To complement the Mass, the Tallis Scholars present four hymns for the Offices of Christmas Day (one each, in order, from Matins, Vespers, Compline and Lauds). True, in an isolated hearing and purely musically one would never associate these explicitly with Christmas, yet they do form the perfect foil for Tallis’ Tudor polyphony in his Missa Puer natus (completed here by David Wulstan and Sally Dunkley), based on the Christmas plainchant of that name. Possibly composed in honour of the visit of Philip II of Spain to England in 1554, it is one of Tallis’ most impressive compositions, a veritable compendium of compositional techniques old and new at this time. There is no Kyrie (it was not considered part of the Ordinary at this time in England). The Tallis Scholars realise the work’s importance and lavish their customary care on it. After the monophonic Christmas hymns, the opening of the Mass appears as a long-awaited blossoming. The work is 24 minutes of pure magic – one can only listen, jaw agape, at Tallis’ mastery. The recording again allows for Tallis’ textures, so that even at their most complex the whole is never ‘crowded’.

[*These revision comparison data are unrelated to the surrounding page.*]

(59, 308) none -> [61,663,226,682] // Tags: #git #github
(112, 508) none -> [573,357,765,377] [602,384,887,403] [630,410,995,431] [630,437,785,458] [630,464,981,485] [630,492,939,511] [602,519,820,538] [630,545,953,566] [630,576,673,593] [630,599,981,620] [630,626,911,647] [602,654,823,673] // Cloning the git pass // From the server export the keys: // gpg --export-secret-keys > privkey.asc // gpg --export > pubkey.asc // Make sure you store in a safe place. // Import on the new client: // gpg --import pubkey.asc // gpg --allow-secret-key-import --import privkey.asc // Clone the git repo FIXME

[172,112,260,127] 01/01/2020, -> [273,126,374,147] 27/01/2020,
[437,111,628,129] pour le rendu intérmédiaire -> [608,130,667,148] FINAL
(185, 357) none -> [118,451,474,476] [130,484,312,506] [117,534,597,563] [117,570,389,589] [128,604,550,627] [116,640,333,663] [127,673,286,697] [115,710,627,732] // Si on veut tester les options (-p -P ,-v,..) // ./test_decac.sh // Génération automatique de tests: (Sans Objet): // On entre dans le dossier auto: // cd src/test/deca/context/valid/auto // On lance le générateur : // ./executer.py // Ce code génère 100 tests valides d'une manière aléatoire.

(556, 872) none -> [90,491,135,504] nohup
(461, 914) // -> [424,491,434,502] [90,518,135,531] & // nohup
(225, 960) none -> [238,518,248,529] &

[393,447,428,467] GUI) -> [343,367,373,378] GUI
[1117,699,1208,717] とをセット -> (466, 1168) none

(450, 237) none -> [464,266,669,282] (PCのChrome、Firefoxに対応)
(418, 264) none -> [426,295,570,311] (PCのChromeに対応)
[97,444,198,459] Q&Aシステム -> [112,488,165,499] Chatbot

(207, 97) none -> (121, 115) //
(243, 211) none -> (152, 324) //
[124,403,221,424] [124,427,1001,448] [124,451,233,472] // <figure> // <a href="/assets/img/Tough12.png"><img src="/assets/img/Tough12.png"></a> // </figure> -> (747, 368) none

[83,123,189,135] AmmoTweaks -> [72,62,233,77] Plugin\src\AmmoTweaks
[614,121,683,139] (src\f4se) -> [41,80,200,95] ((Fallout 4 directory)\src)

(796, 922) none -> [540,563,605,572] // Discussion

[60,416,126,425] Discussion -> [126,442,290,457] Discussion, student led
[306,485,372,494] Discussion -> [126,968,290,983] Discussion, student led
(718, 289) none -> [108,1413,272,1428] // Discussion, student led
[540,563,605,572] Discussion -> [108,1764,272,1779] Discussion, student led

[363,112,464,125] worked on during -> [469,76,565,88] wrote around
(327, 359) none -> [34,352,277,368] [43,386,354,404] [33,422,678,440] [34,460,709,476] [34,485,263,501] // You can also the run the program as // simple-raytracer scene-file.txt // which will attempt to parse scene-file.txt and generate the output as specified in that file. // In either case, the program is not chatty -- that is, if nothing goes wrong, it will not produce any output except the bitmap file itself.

A final note on the cover, which reproduces a detail from one of the (to my mind) greatest of Florentine Renaissance artists, Fra Angelico (c1400-1455). Although born in Tuscany, the convent of San Marco in Florence holds the greatest of his treasures. The painting used by Gimell is, aptly enough, ‘The Adoration of the Magi’ (c1445). The whole magnificent work of art can be seen on the web at (click on the relevant thumbnail for a screen-sized experience; or alternatively but possibly less realistically go to the National Gallery of Art in Washington, USA).

Thanks are due to Gimell for a very rewarding and often intensely beautiful Christmas experience.